Variable 1 Variable 2 Correlation
2 ret_t_t2 RegexLM_neg_sentvar 0.009049
3 ret_t_t2 RegexBHR_pos_sentvar 0.092972
4 ret_t_t2 RegexBHR_neg_sentvar 0.132312
7 ret_t3_t10 RegexLM_neg_sentvar -0.129333
8 ret_t3_t10 RegexBHR_pos_sentvar -0.049074
9 ret_t3_t10 RegexBHR_neg_sentvar 0.059136

Correlation Scatterplot:

import seaborn as sns
import matplotlib.pyplot as plt
%matplotlib inline

returns_cols = ['ret_t_t2', 'ret_t3_t10']
sentiment_cols = ['RegexLM_neg_sentvar', 'RegexBHR_pos_sentvar', 'RegexBHR_neg_sentvar']

# Create a subset of the DataFrame with the relevant columns
df_subset = analysis[returns_cols + sentiment_cols]

# Create a grid of scatterplots for each sentiment variable against each return variable
sns.set(style='ticks')
sns.pairplot(df_subset, x_vars=returns_cols, y_vars=sentiment_cols, height=3, aspect=1.2, kind='scatter')
plt.show()

png

In the graphs above, we can see scatterplots of the correlation between returns and the sentiments from the 3 working word lists. Something interesting from these findings is that the graphs in the 3-10 day range reflect more of a correlated shape. For example, the LM negative 10 day graph shows a slightly negative correlation (which is what might be expected from how we framed out question in the first place). Also, the 2 day returns seem to have a tighter shape indicating a correlation close to zero. Most of these returns reflect a value close to zero which is not quite what we were looking for as far as results. Some explanations for this might include: error in the returns calculations or just the finding that sentiment does not reflect 2 and 10 day stock returns.

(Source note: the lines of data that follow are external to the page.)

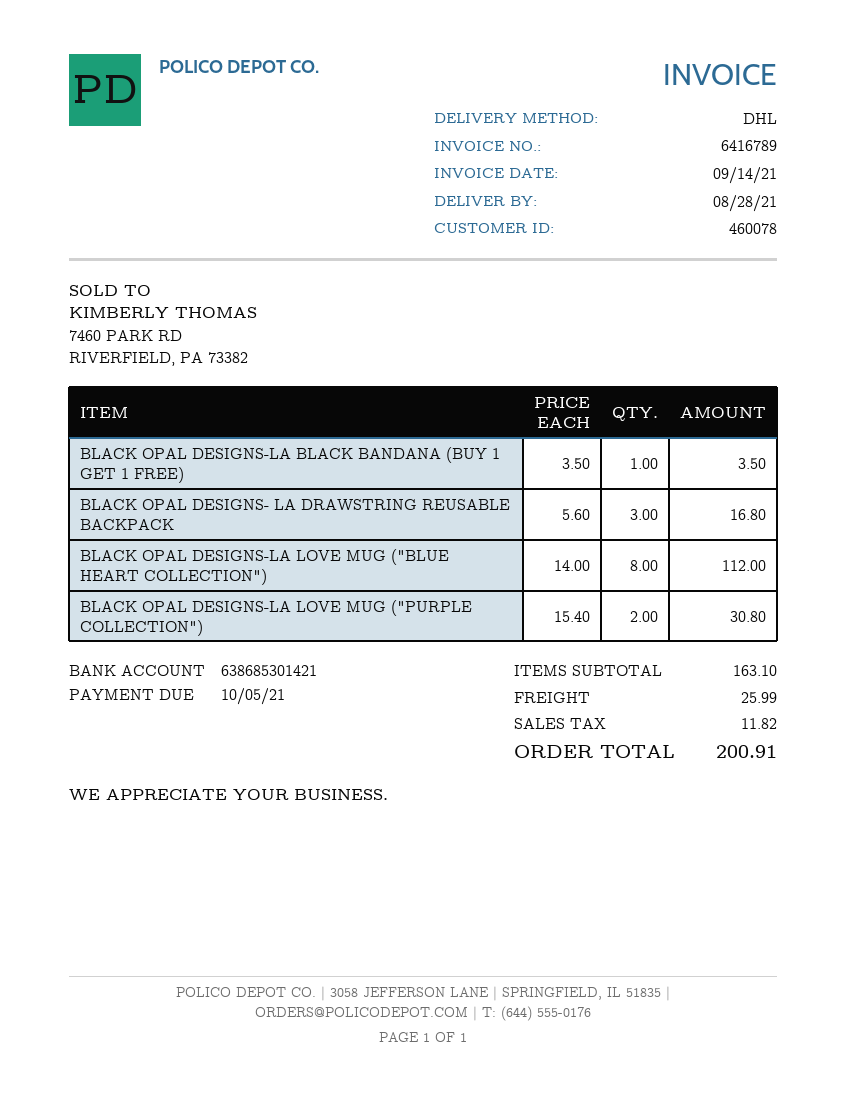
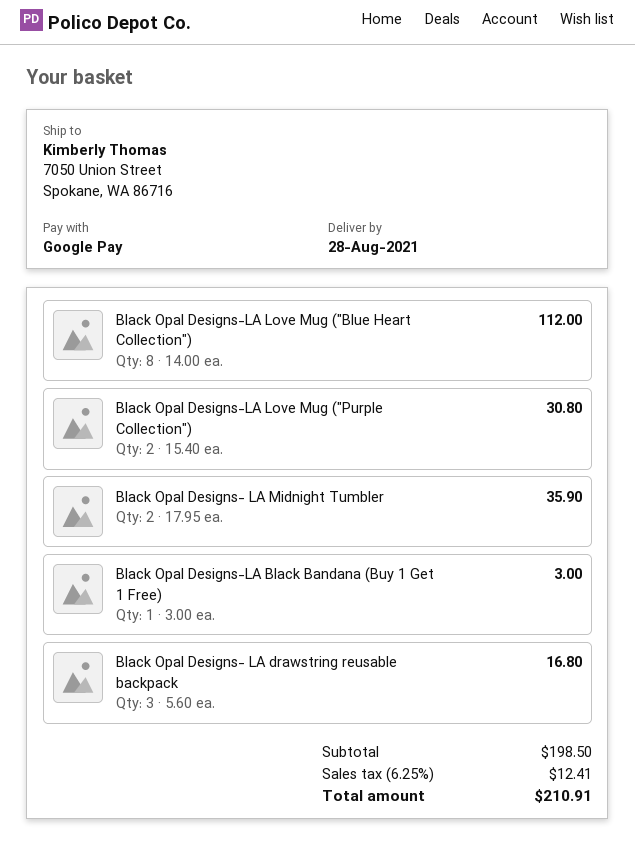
BLACK OPAL DESIGNS-LA BLACK BANDANA (BUY 1 GET 1 FREE): 1 x 3.50 = 3.50 -> 1 x 3.00 = 3.00
Black Opal Designs- LA Midnight Tumbler: none -> 2 x 17.95 = 35.90
subtotal: 163.10 -> 198.50
shipping: 25.99 -> none
tax: 11.82 -> 12.41
total: 200.91 -> 210.91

Some promising similar results are found within the literature of this topic: In “When is a Liability not a Liability? Textual Analysis, Dictionaries, and 10-Ks” (The LM dataset), the researches found in their tests that when dividing firms into quintiles based on proportion of words, the 10ks produce “no discernable pattern”. An interesting point they made was that there may have been bias due to high freequency words used both positive and negative, but how this may not widely affect the overall findings. This research was alot more robust and includes variables such as different sized companys, and each companies different financial metrics in the inputs.

Looking to “The colour of finance words” (The BHR dataset) produced results based on both the ‘bag of words’ method and machine learning methods. They contest that machine learning methods outperform the bag of words as they can highlight which words might have more meaning, and words that are important but might be missed by humans. This can be extrapolated to the idea that specific words might have more weight than others to potentially correlate to, and predict future stock returns.

In conclusion, my results match those of Loughran and Mcdonald that when using a basket of words dictionary, there is no discernable correlation between positive/negative sentiments in 10k filings and the firms subsequent stock returns.